Start of Block
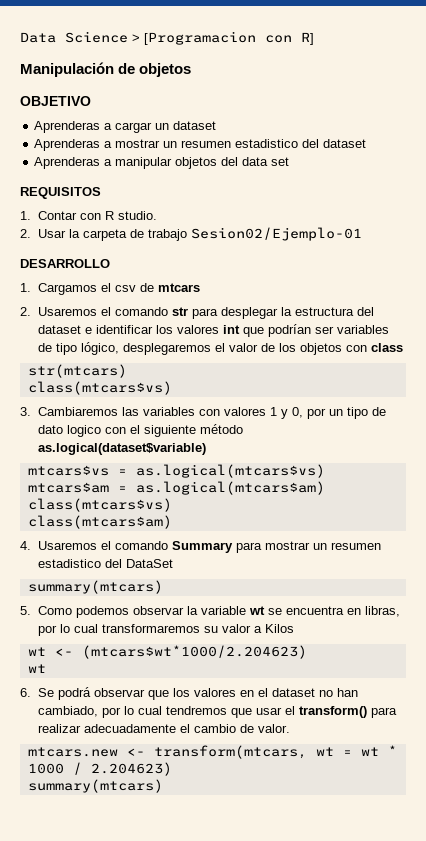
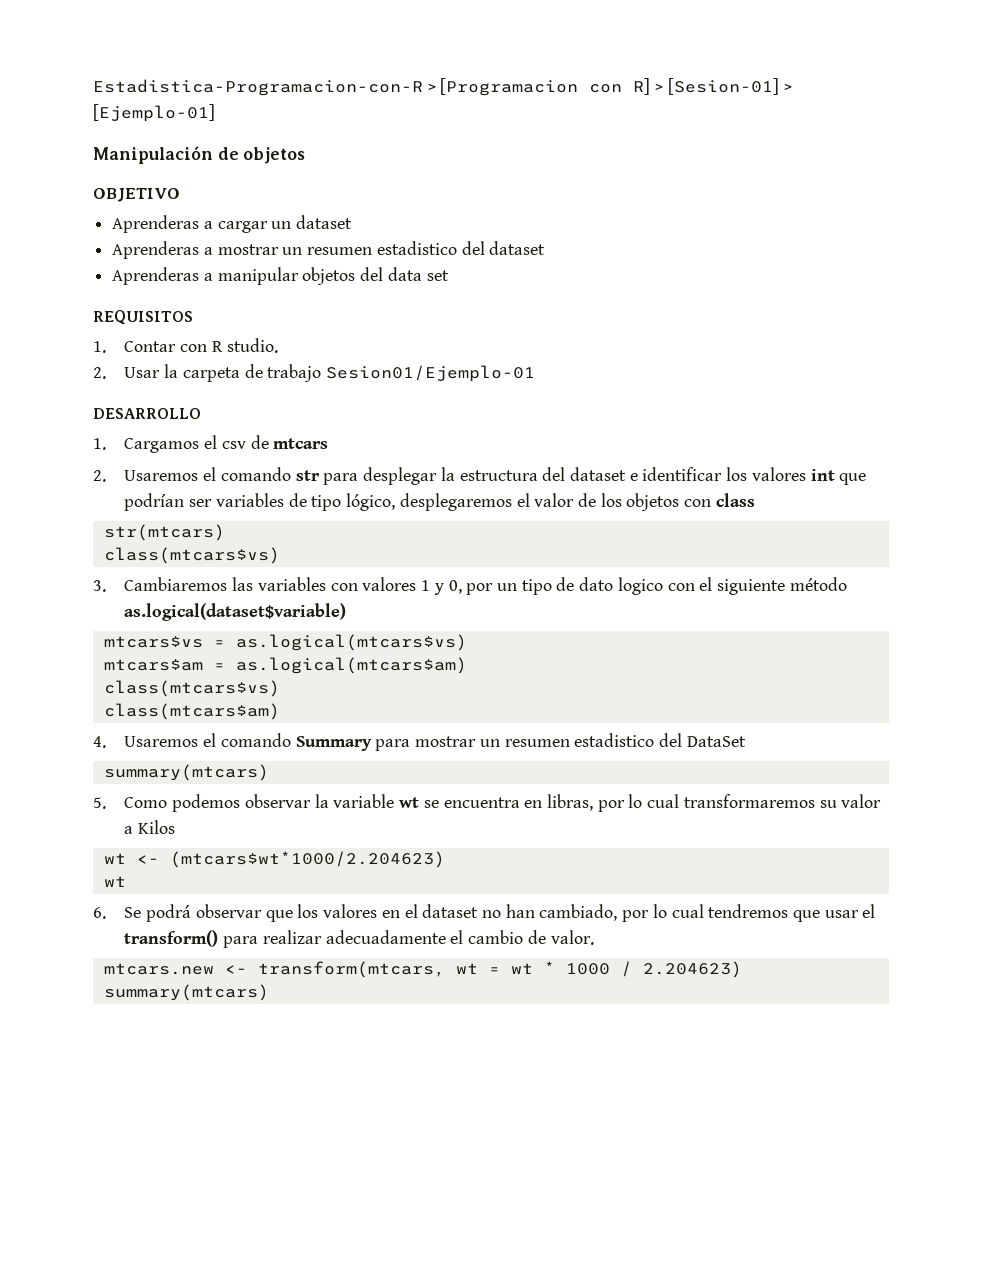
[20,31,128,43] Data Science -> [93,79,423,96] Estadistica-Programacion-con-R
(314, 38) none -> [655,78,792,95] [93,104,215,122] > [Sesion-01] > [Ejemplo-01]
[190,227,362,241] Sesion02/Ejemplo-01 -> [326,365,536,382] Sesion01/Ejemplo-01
End of Block
Start of Block
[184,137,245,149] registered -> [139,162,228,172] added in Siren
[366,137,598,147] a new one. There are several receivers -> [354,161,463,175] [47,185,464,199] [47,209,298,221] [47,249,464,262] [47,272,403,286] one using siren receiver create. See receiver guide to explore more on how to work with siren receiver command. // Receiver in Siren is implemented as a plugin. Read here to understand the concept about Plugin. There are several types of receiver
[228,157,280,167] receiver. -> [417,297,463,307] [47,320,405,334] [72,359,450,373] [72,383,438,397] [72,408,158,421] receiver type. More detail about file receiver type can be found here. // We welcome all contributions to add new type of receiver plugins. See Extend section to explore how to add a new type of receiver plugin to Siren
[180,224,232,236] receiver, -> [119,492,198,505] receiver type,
End of Block
WHAT THE TASK ASKS: Please reproduce the lines from the line with "[228,157,280,167] receiver. ->" to the line with "[180,224,232,236] receiver, ->", both ends included, exactly as they appear above.

WRITTEN SOLUTION:
[228,157,280,167] receiver. -> [417,297,463,307] [47,320,405,334] [72,359,450,373] [72,383,438,397] [72,408,158,421] receiver type. More detail about file receiver type can be found here. // We welcome all contributions to add new type of receiver plugins. See Extend section to explore how to add a new type of receiver plugin to Siren
[180,224,232,236] receiver, -> [119,492,198,505] receiver type,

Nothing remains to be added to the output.